Le très droitier ministre de l’Intérieur Bruno Retailleau veut contrôler la frontière France-Espagne qui est jugée comme un point névralgique du passage des migrants. La gauche au pouvoir en Espagne reste sceptique.
Il a promis de durcir la politique migratoire en France, et la gauche au pouvoir en Espagne s’en émeut. Bruno Retailleau, ministre de l’Intérieur, soutenu par le Premier ministre François Bayrou, veut expulser en masse les clandestins. Son prédécesseur Gérald Darmanin avait initié un programme en 2021 visant à reconduire les personnes sans papiers à la frontière italienne. Bruno Retailleau veut étendre la mesure à la frontière franco-espagnole, que ce soit au Perthus en Catalogne ou au Pays basque, deux points névralgiques pour le transit des migrants.
Depuis les attentats de 2015, la France suspend ponctuellement l’application des accords de libre circulation de Schengen pour des raisons de sécurité nationale. Entre mai et octobre 2024, durant les Jeux olympiques, la frontière entre la France et l’Espagne a été fermée temporairement. Pour cette nouvelle année, le ministre Retailleau exige désormais des résultats chiffrés de la part des préfectures et prévoit des audits bimensuels. Dans une circulaire envoyée aux préfets, le chef de la Place Beauvau ordonne d’ « amplifier » et « systématiser » les mesures d’éloignement visant les étrangers susceptibles de présenter des menaces à l’ordre public en France. En octobre dernier, Paris avait déjà averti l’Espagne que les contrôles deviendraient « plus exhaustifs » dans les zones critiques.
Un impact direct pour l’Espagne
Le ministre socialiste espagnol de l’Intérieur, Fernando Grande-Marlaska, ne peut qu’acter la décision de la France, la jugeant prévisible au vu du profil politique de Retailleau, sans faire preuve d’enthousiasme. L’Espagne, en 2025, est le dernier grand pays européen à être dirigé par une coalition gauche et extrême gauche.
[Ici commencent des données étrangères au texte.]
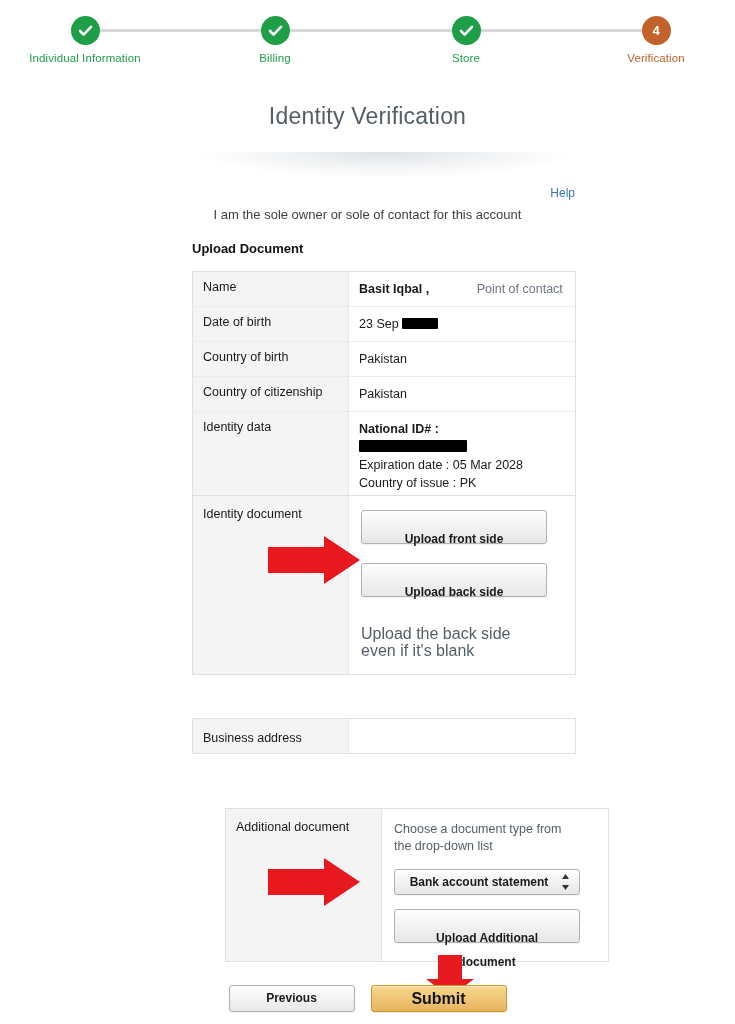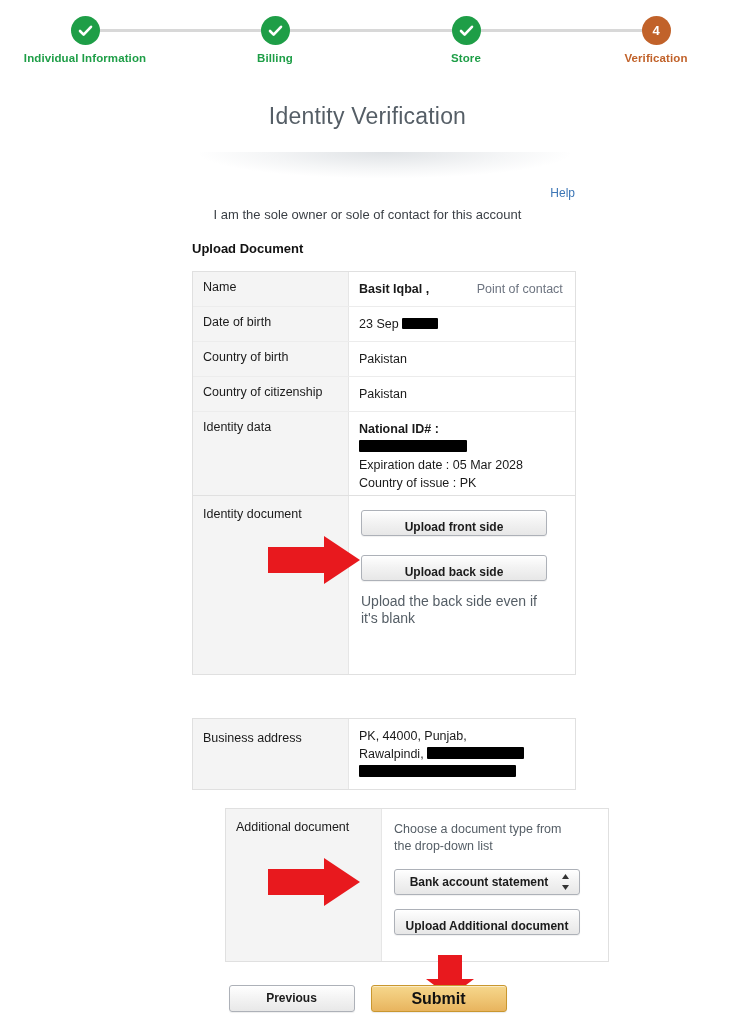--- a/index.html
+++ b/index.html
@@ -50,21 +50,20 @@
     color: #fff;
     font-size: 13px;
     font-weight: bold;
     line-height: 1;
   }
   .step .label {
     margin-top: 7px;
     font-size: 11.5px;
     letter-spacing: .1px;
     white-space: nowrap;
-    font-weight: bold;
   }
   .step.done .label { color: #1e9e47; }
   .step.current .label { color: #c1622a; }
 
   .step.s1 { left: 10px; }
   .step.s2 { left: 200px; }
   .step.s3 { left: 391px; }
   .step.s4 { left: 581px; }
 
   
@@ -186,27 +185,27 @@
     font-size: 12px;
     font-weight: bold;
     color: #1b1b1b;
     border: 1px solid #adb1b8;
     border-radius: 3px;
     background: linear-gradient(to bottom, #ffffff 0%, #f3f3f3 45%, #e7e7e7 100%);
     box-shadow: 0 1px 0 rgba(255,255,255,.6) inset, 0 1px 1px rgba(0,0,0,.06);
     cursor: pointer;
     margin: 0;
     font-family: inherit;
-    padding: 4px;
+    padding: 16px;
   }
   .btn + .btn { margin-top: 19px; }
 
   .hint {
-    margin-top: 12px;
-    font-size: 14px;
+    margin-top: 28px;
+    font-size: 16px;
     color: #555e66;
     line-height: 17px;
     width: 180px;
   }
   .choose-hint {
     font-size: 12.5px;
     color: #555e66;
     line-height: 17px;
     width: 185px;
     margin-bottom: 14px;
@@ -393,28 +392,20 @@
         <button class="btn">Upload front side</button>
         <button class="btn">Upload back side</button>
         <div class="hint">Upload the back side even if it's blank</div>
       </div>
     </div>
   </div>
 
   <div class="panel" id="addr-panel">
     <div class="row">
       <div class="cell-label">Business address</div>
-      <div class="cell-value">
-        <div>PK, 44000, Punjab,</div>
-        <div>
-          <span>Rawalpindi,</span>
-          <span class="redacted" style="width:97px;height:12px;"></span>
-        </div>
-        <div><span class="redacted" style="width:157px;height:12px;"></span></div>
-      </div>
     </div>
   </div>
 
   <div class="panel" id="add-doc-panel">
     <div class="row">
       <div class="cell-label">Additional document</div>
       <div class="cell-value">
         <div class="choose-hint">Choose a document type from the drop-down list</div>
         <div class="select-wrap">
           <div class="select-box">Bank account statement</div>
Le Premier ministre Pedro Sánchez s’est toujours montré favorable à l’accueil d’immigrés clandestins, quitte à ce que le pays devienne une passoire et inquiète les autres membres de l’Union européenne. En plus de la France, l’Allemagne et l’Italie mettent en place un durcissement du contrôle des frontières.
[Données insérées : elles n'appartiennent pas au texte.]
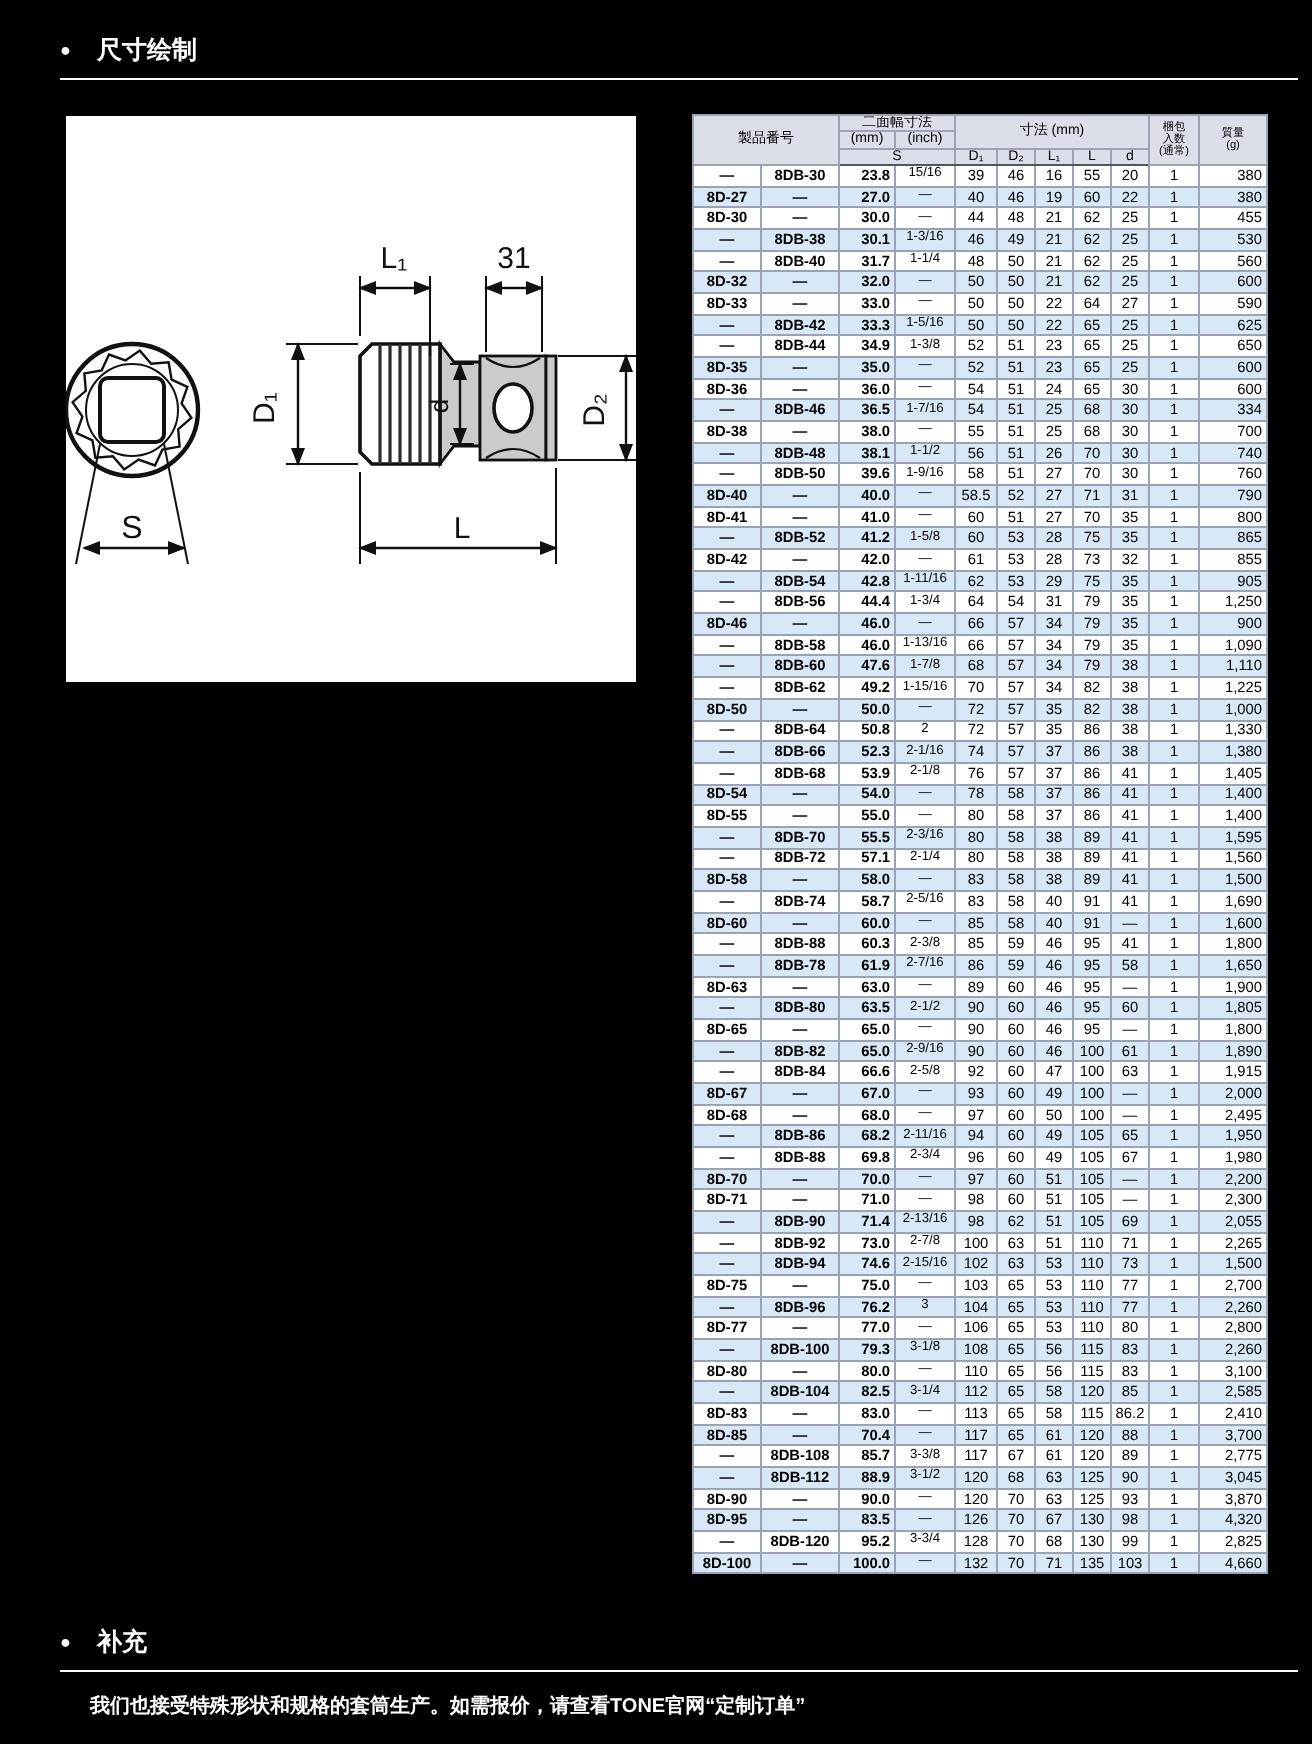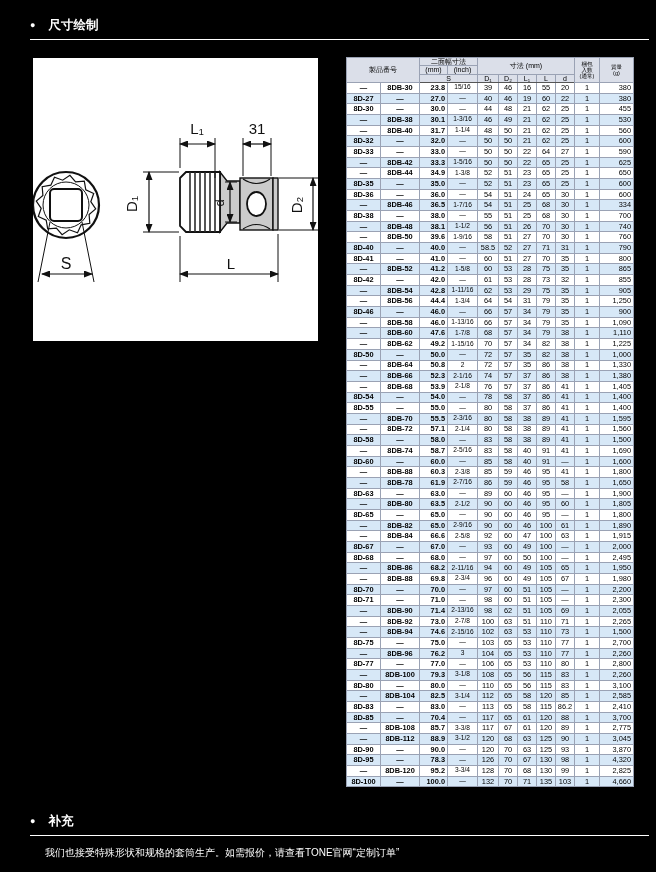--- a/index.html
+++ b/index.html
@@ -16,21 +16,21 @@
         font-size:7.4px;line-height:1.05;white-space:nowrap;overflow:hidden;}
   th{background:#dbdfe9;font-weight:normal;font-size:7px;}
   thead tr:last-child th{border-bottom:1.5px solid #555;}
   th.tiny{font-size:5.6px;line-height:1.1;}
   td{height:9.68px;}
   tr.stripe td{background:#d7e8f7;}
   td.c0,td.c1{font-weight:bold;}
   td.c2{font-weight:bold;text-align:right;padding-right:2px;}
   td.c3{font-size:6.6px;}
   td.c10{text-align:right;padding-right:2px;}
-  .supplement{position:absolute;left:45px;top:846px;color:#fff;font-size:10px;font-weight:normal;margin:0;}
+  .supplement{position:absolute;left:45px;top:846px;color:#fff;font-size:10px;font-weight:bold;margin:0;}
   svg text{font-family:"Liberation Sans","DejaVu Sans",sans-serif;fill:#111;}
 </style>
 </head>
 <body>
 
 <div class="page">
 
   <div class="sec-header" style="top:17px;">
     <span class="bullet">●</span>
     <span>尺寸绘制</span>
@@ -975,21 +975,21 @@
             <td class="c5">70</td>
             <td class="c6">63</td>
             <td class="c7">125</td>
             <td class="c8">93</td>
             <td class="c9">1</td>
             <td class="c10">3,870</td>
           </tr>
           <tr class="stripe">
             <td class="c0">8D-95</td>
             <td class="c1">—</td>
-            <td class="c2">78.3</td>
+            <td class="c2">83.5</td>
             <td class="c3">—</td>
             <td class="c4">126</td>
             <td class="c5">70</td>
             <td class="c6">67</td>
             <td class="c7">130</td>
             <td class="c8">98</td>
             <td class="c9">1</td>
             <td class="c10">4,320</td>
           </tr>
           <tr>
Or, en Espagne, la situation est devenue incontrôlable dans les Iles Canaries. En 2024, selon le dernier bilan du ministère de l’Intérieur espagnol, 17 117 personnes sont arrivées dans l’archipel, soit 259 % de plus qu’en 2023. Majoritairement des citoyens issus du Sénégal et du Maghreb.
Déjà submergées par un flot migratoire incontrôlé, les autorités espagnoles s’inquiètent d’un arrivage massif de personnes expulsées de l’Hexagone. En 2021, la France avait déjà renvoyé vers l’Espagne 15 757 migrants en seulement cinq mois, souvent sans respecter les accords bilatéraux. Un chiffre que veut largement dépasser le ministre Retailleau et pourrait bien pousser l’Espagne dans les cordes : comment continuer à ouvrir les portes à autant de migrants tout en maintenant un système d’accueil à flot ?
L’Espagne veut une immigration de travail
Le mardi 19 novembre dernier, le Conseil des ministres en Espagne adoptait une réforme réglementaire pour faciliter la régularisation de dizaines de milliers de sans-papiers. Le but est de booster l’économie du pays, selon Pedro Sánchez. « L’Espagne doit choisir entre être un pays ouvert et prospère ou être un pays fermé et pauvre. Et nous avons choisi la première option », s’est vanté le Premier ministre en décembre dernier. « L’objectif est de renforcer et d’élargir les voies d’accès à la régularisation pour les migrants qui se trouvent en Espagne, afin qu’ils puissent mener une vie pleine en tant que citoyens : avoir des droits et des devoirs », défend la ministre de l’Inclusion et des Migrations Elma Saiz.
Selon des chiffres cités par son ministère, quelques 210 000 migrants étaient enregistrés fin 2023 dans les différentes démarches menant à la naturalisation, soit 85 000 personnes de plus qu’en 2022, selon un calcul de l’AFP.